> _WHAT THIS TASK INVOLVES_:
Your answer must consist of exactly the lines below, starting with the line with "[86,732,173,743] hex/hex.ts:74 ->" and going on through the line with "[544,1679,631,1690] hex/hex.ts:95 ->", and nothing else.

> _INFORMATION PROVIDED_:

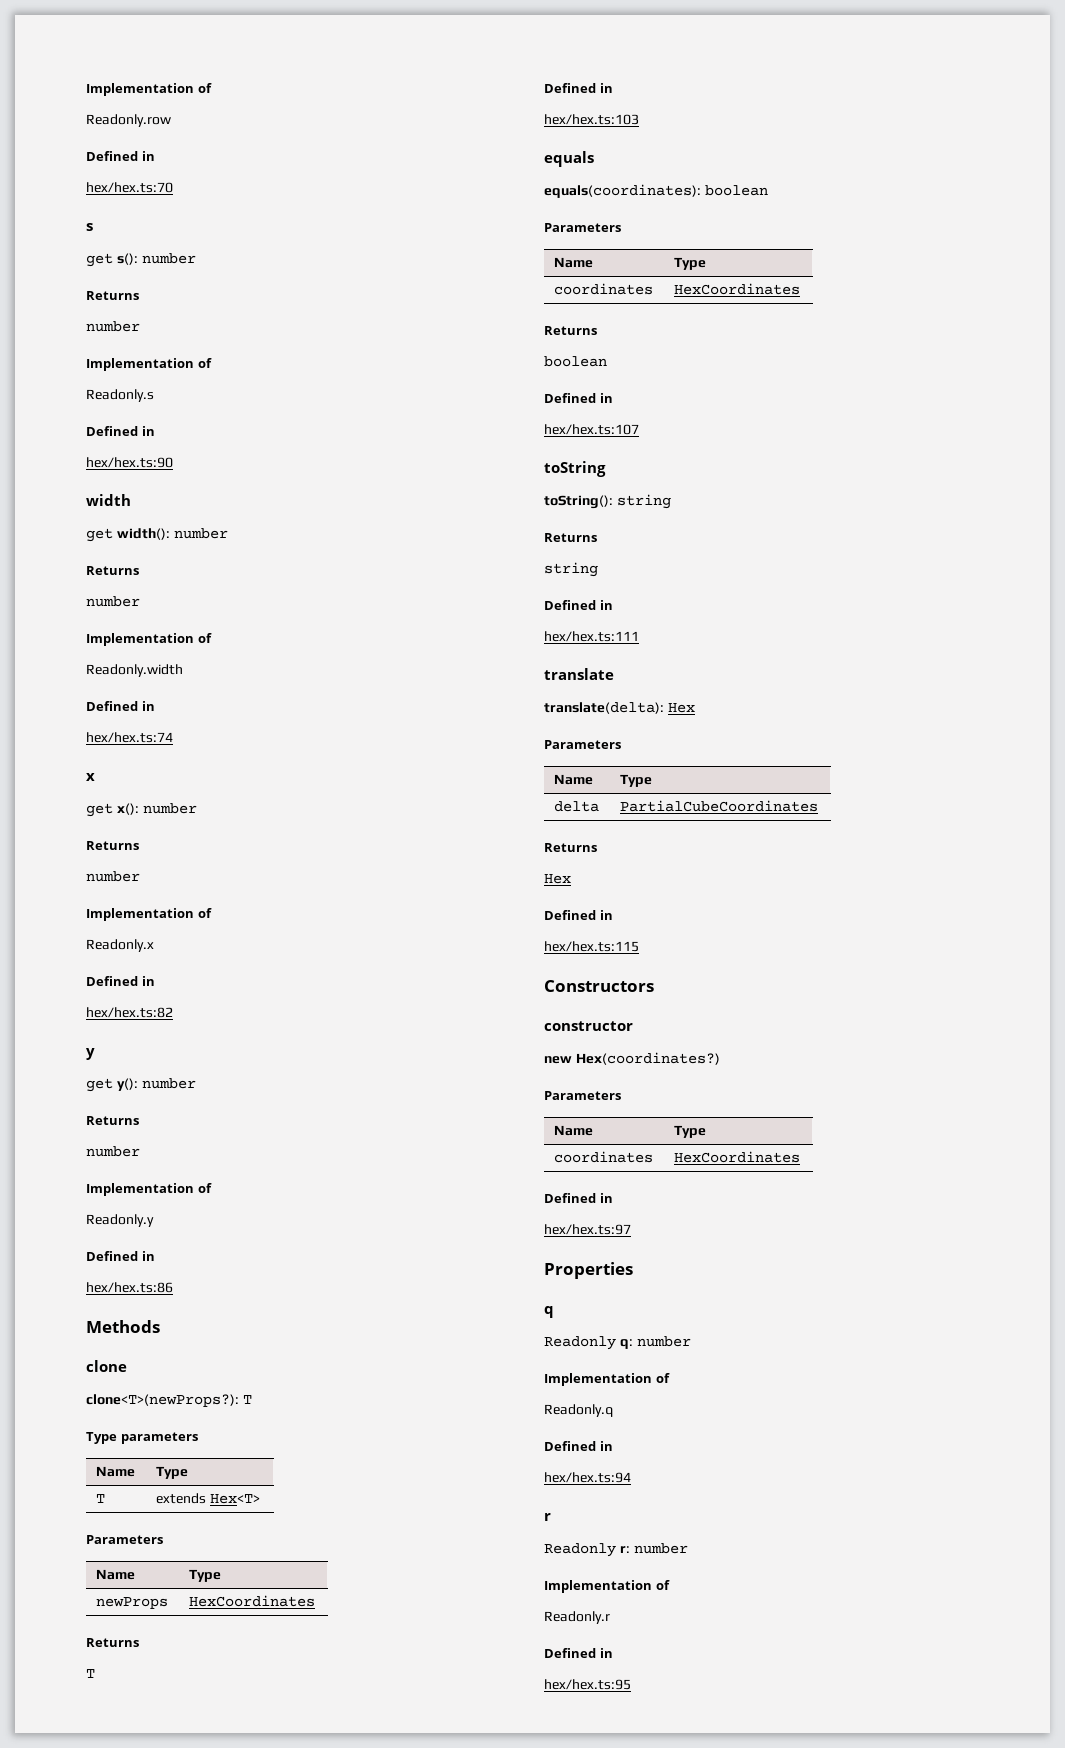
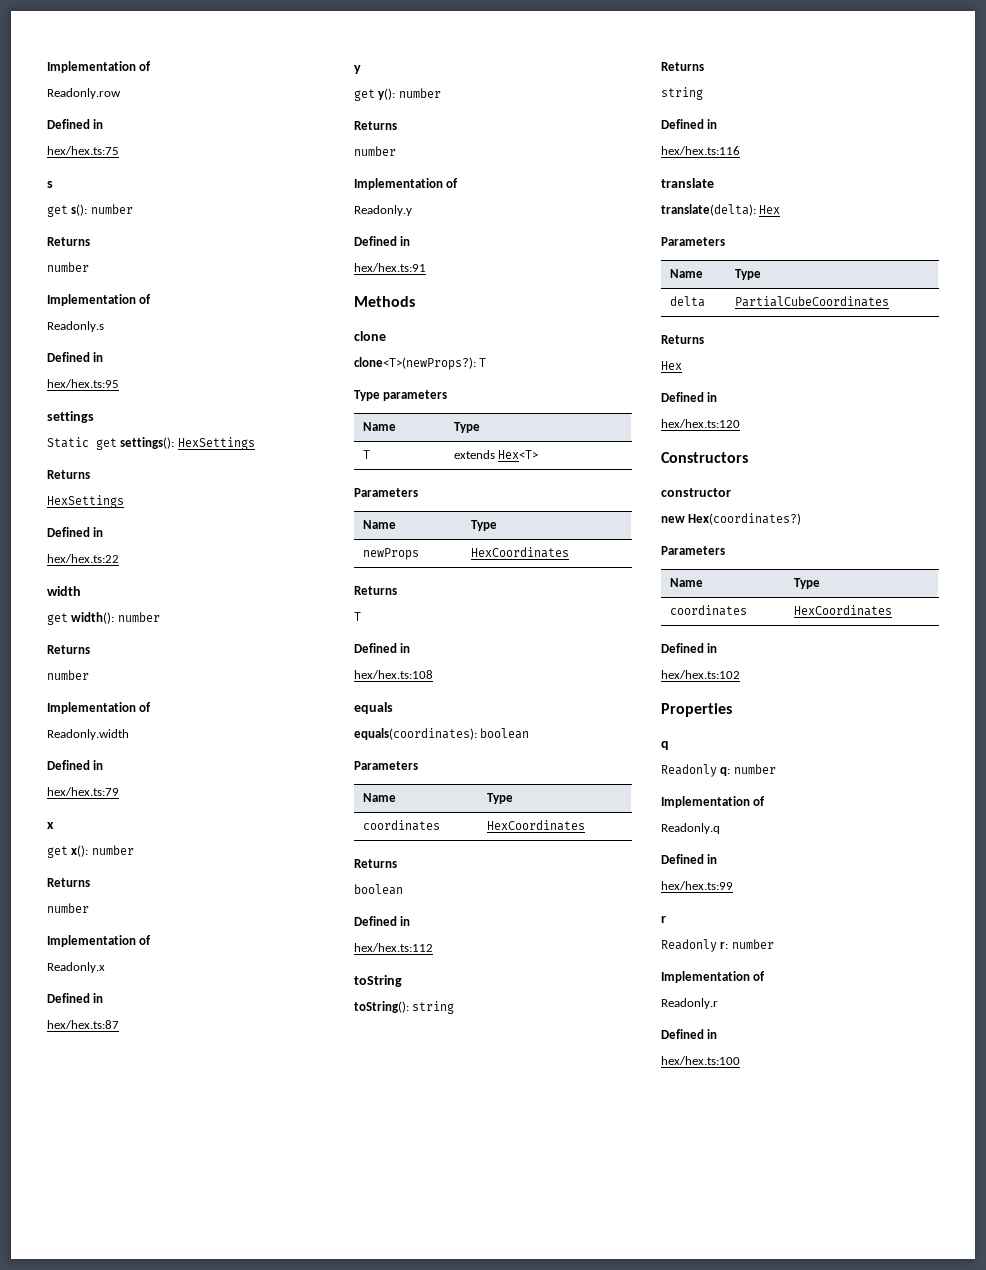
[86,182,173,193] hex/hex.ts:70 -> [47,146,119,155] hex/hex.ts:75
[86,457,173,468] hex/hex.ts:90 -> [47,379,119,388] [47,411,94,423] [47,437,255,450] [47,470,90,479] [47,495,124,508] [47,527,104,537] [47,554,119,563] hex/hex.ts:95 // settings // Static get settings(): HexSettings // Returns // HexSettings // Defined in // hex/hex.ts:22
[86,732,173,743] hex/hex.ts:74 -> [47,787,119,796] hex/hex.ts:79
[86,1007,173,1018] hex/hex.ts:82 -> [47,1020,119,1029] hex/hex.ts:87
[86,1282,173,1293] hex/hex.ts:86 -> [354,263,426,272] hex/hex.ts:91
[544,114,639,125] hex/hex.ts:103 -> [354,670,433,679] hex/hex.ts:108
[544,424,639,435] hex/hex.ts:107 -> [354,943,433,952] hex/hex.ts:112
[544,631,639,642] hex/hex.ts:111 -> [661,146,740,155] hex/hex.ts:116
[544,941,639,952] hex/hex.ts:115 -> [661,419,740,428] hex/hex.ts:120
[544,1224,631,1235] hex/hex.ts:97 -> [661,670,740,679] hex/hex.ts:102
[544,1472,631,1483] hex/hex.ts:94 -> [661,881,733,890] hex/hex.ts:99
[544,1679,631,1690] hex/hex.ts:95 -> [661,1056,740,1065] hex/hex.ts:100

---

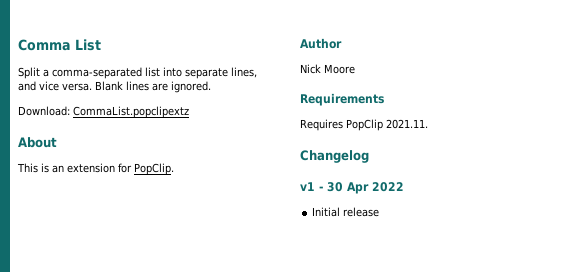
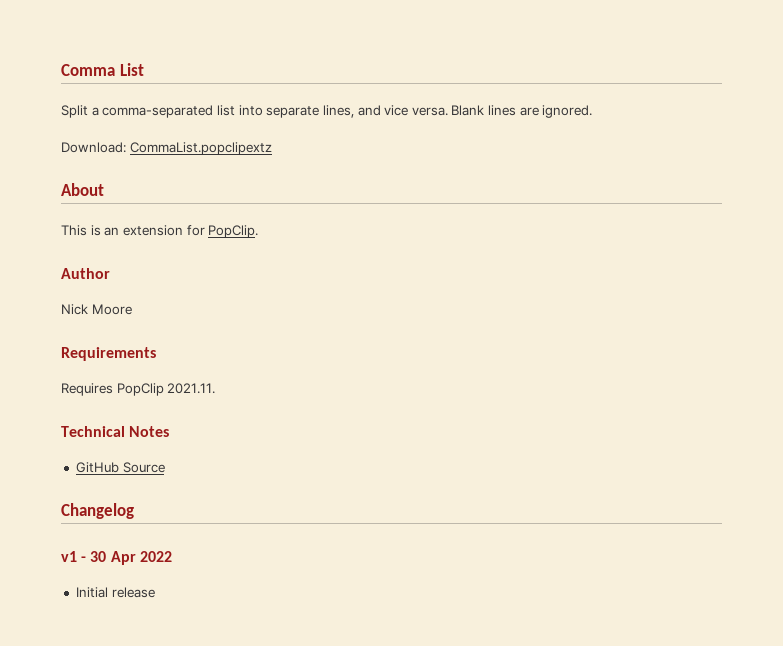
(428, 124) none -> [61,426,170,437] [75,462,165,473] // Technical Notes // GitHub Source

> _TASK OUTPUT_:
[86,732,173,743] hex/hex.ts:74 -> [47,787,119,796] hex/hex.ts:79
[86,1007,173,1018] hex/hex.ts:82 -> [47,1020,119,1029] hex/hex.ts:87
[86,1282,173,1293] hex/hex.ts:86 -> [354,263,426,272] hex/hex.ts:91
[544,114,639,125] hex/hex.ts:103 -> [354,670,433,679] hex/hex.ts:108
[544,424,639,435] hex/hex.ts:107 -> [354,943,433,952] hex/hex.ts:112
[544,631,639,642] hex/hex.ts:111 -> [661,146,740,155] hex/hex.ts:116
[544,941,639,952] hex/hex.ts:115 -> [661,419,740,428] hex/hex.ts:120
[544,1224,631,1235] hex/hex.ts:97 -> [661,670,740,679] hex/hex.ts:102
[544,1472,631,1483] hex/hex.ts:94 -> [661,881,733,890] hex/hex.ts:99
[544,1679,631,1690] hex/hex.ts:95 -> [661,1056,740,1065] hex/hex.ts:100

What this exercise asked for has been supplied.